MongoShake supports synchronization modes: full plus incremental, full, and incremental. You can modify the configuration file to implement different synchronization modes (there are some pitfalls in mode selection that will be discussed later).
It also supports blacklist and whitelist settings to exclude certain databases or collections that don’t need synchronization, or to only synchronize specified databases or collections.
Installation⌗
Visit the MongoShake Release page to download the compiled executable program.
After extraction, you will get the following files:
tar -zxvf mongo-shake-v2.6.5.tar.gz
x mongo-shake-v2.6.5/
x mongo-shake-v2.6.5/receiver.linux
x mongo-shake-v2.6.5/mongoshake-stat
x mongo-shake-v2.6.5/receiver.darwin
x mongo-shake-v2.6.5/collector.linux
x mongo-shake-v2.6.5/comparison.py
x mongo-shake-v2.6.5/receiver.conf
x mongo-shake-v2.6.5/stop.sh
x mongo-shake-v2.6.5/collector.windows
x mongo-shake-v2.6.5/collector.conf
x mongo-shake-v2.6.5/receiver.windows
x mongo-shake-v2.6.5/collector.darwin
x mongo-shake-v2.6.5/start.sh
x mongo-shake-v2.6.5/hypervisor
Configuration⌗
Edit the collector.conf
file, mainly modifying the following configuration items:
sync_mode⌗
Used to configure the synchronization method. As mentioned earlier, there are three synchronization modes. If the target database is new and requires full synchronization for the first time, you can choose all
or full
.
The difference between the two is that all
will first perform full synchronization and then automatically switch to incremental synchronization after completion.

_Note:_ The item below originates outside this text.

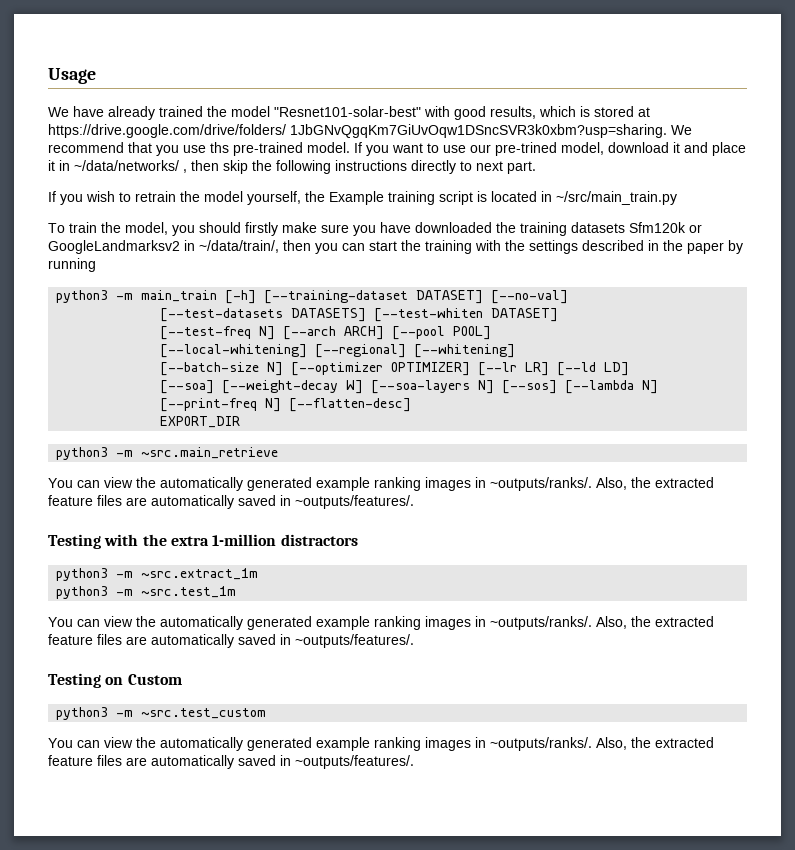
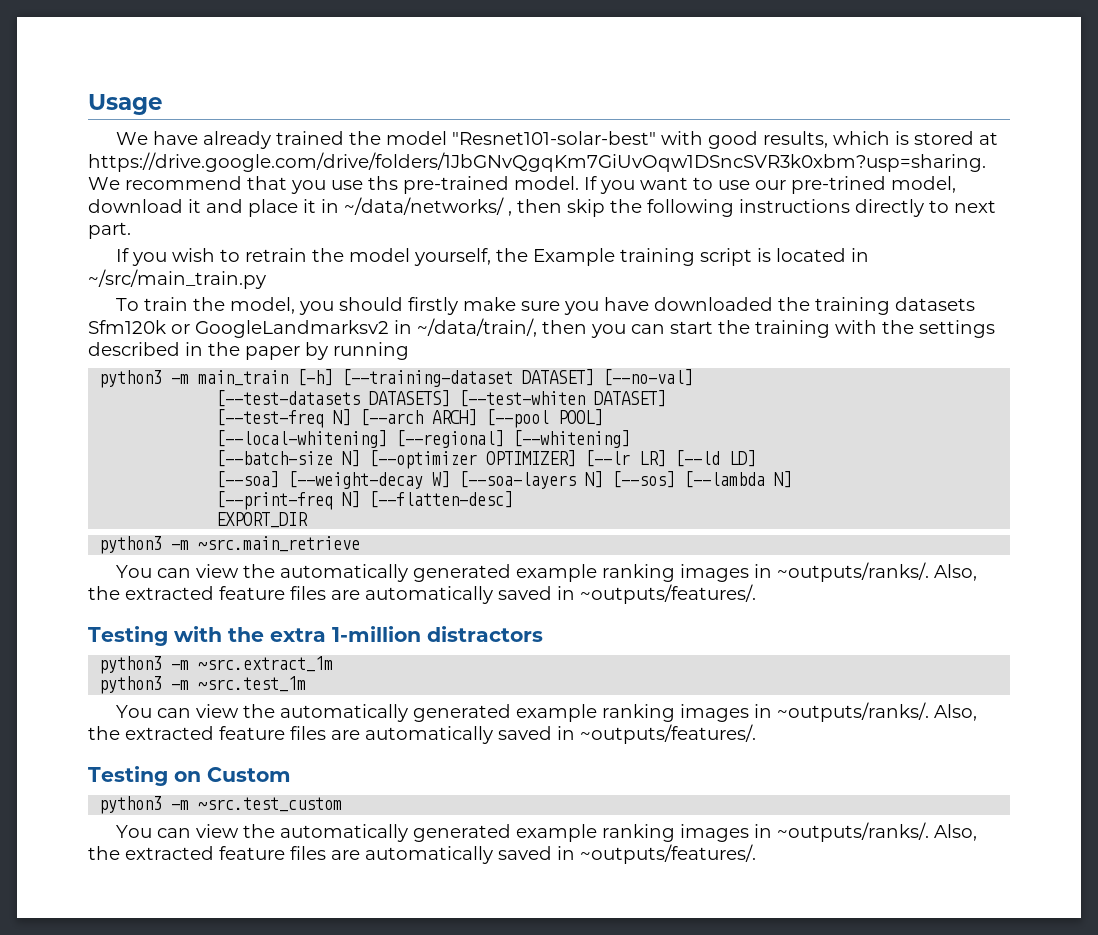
- We have already trained the model "Resnet101-solar-best" with good results, which is stored at https://drive.google.com/drive/folders/ 1JbGNvQgqKm7GiUvOqw1DSncSVR3k0xbm?usp=sharing. We recommend that you use ths pre-trained model.
+ We have already trained the model "Resnet101-solar-best" with good results, which is stored at https://drive.google.com/drive/folders/1JbGNvQgqKm7GiUvOqw1DSncSVR3k0xbm?usp=sharing. We recommend that you use ths pre-trained model.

There’s a pitfall here: the configuration file always shows all
, but if the MongoShake process exits for some reason and you manually restart it, remember to change the synchronization mode to incremental mode, i.e., incr
.
If you choose full
instead of all
mode for full synchronization, the process will automatically exit after the first full synchronization is complete. Before starting the process, remember to change the synchronization mode to incremental mode, i.e., incr
.
Otherwise, when restarted, it will delete the data in the target database and perform full synchronization again.
mongo_urls⌗
The connection address of the source database, such as:
mongodb://username:[email protected]:20040,127.0.0.1:20041.
tunnel⌗
The method of synchronizing data. Here we use the simplest direct synchronization to the target database—direct.
tunnel.address⌗
Configure the address of the target database here, such as:
mongodb://username:[email protected]:20040,127.0.0.1:20041.
incr_sync.oplog.gids⌗
If it’s bidirectional synchronization and both ends are Alibaba Cloud’s MongoDB services, you can apply to Alibaba Cloud to enable GID to prevent circular replication.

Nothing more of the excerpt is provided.